Each record should reappear exactly in your answer, minus any picture.

Modification records
--------------------------------

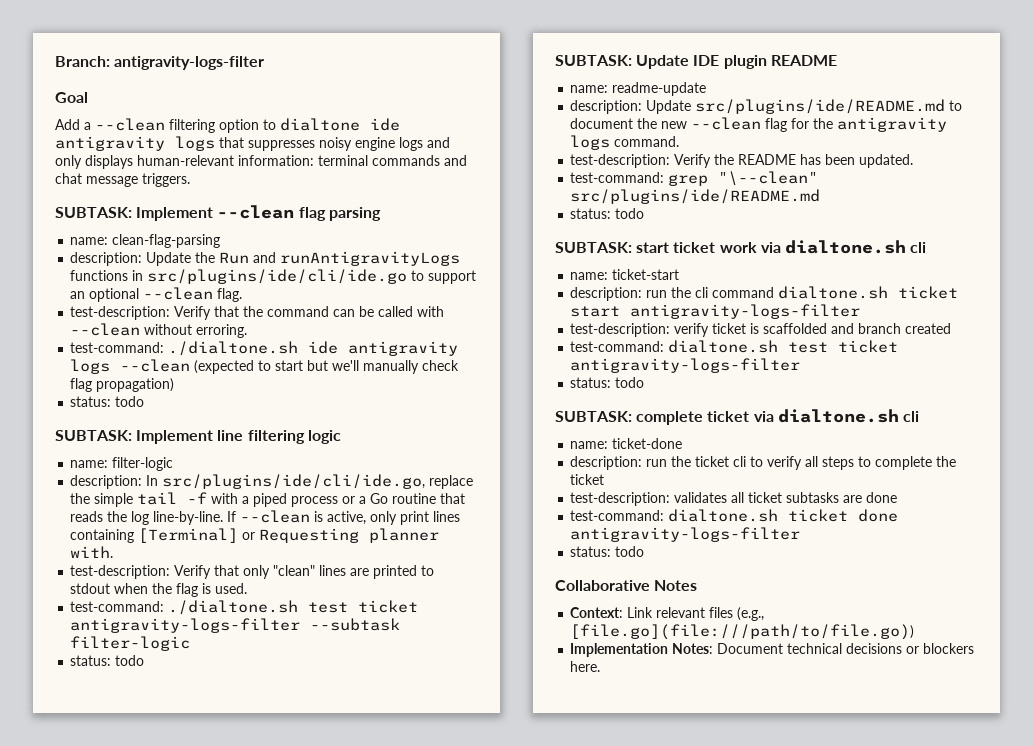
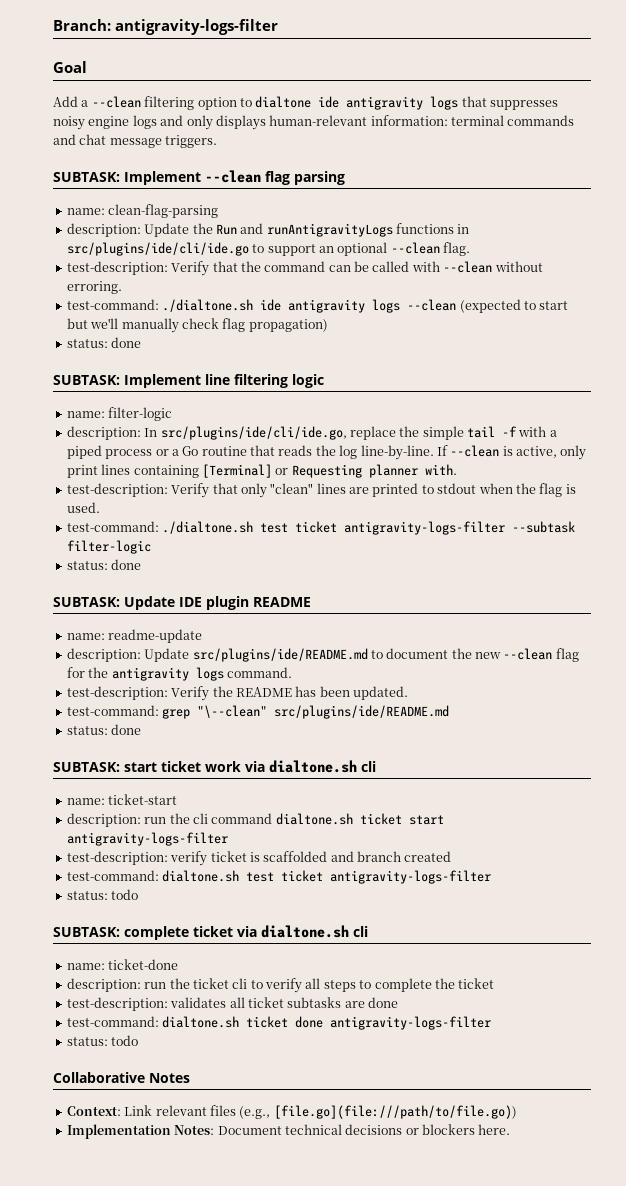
  test-command: ./dialtone.sh ide antigravity logs --clean (expected to start but we'll manually check flag propagation)
- status: todo
+ status: done
  test-command: ./dialtone.sh test ticket antigravity-logs-filter --subtask filter-logic
- status: todo
+ status: done
  test-command: grep "\--clean" src/plugins/ide/README.md
- status: todo
+ status: done

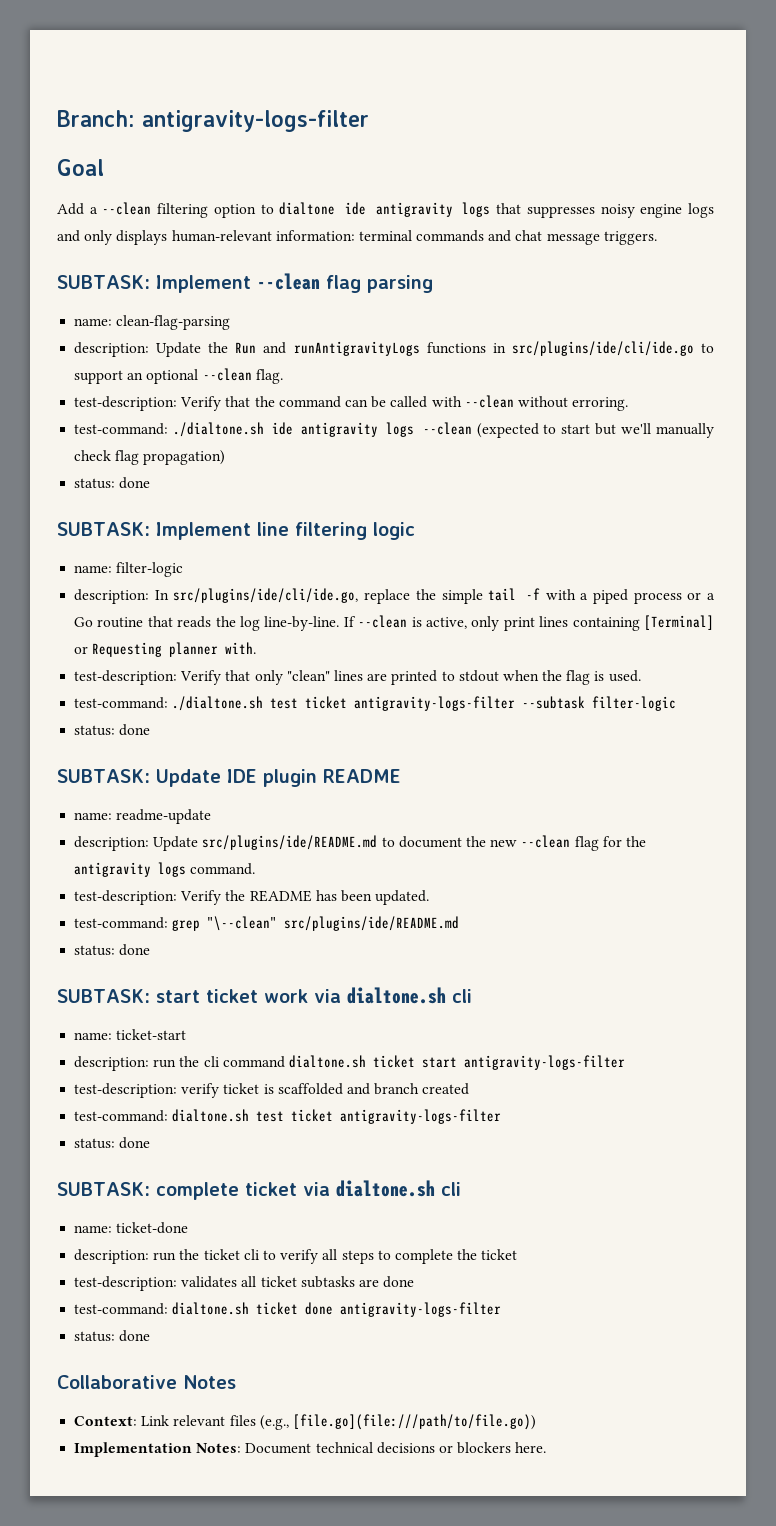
  test-command: dialtone.sh test ticket antigravity-logs-filter
- status: todo
+ status: done
  test-command: dialtone.sh ticket done antigravity-logs-filter
- status: todo
+ status: done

--------------------------------

Reply:
  test-command: ./dialtone.sh ide antigravity logs --clean (expected to start but we'll manually check flag propagation)
- status: todo
+ status: done
  test-command: ./dialtone.sh test ticket antigravity-logs-filter --subtask filter-logic
- status: todo
+ status: done
  test-command: grep "\--clean" src/plugins/ide/README.md
- status: todo
+ status: done

  test-command: dialtone.sh test ticket antigravity-logs-filter
- status: todo
+ status: done
  test-command: dialtone.sh ticket done antigravity-logs-filter
- status: todo
+ status: done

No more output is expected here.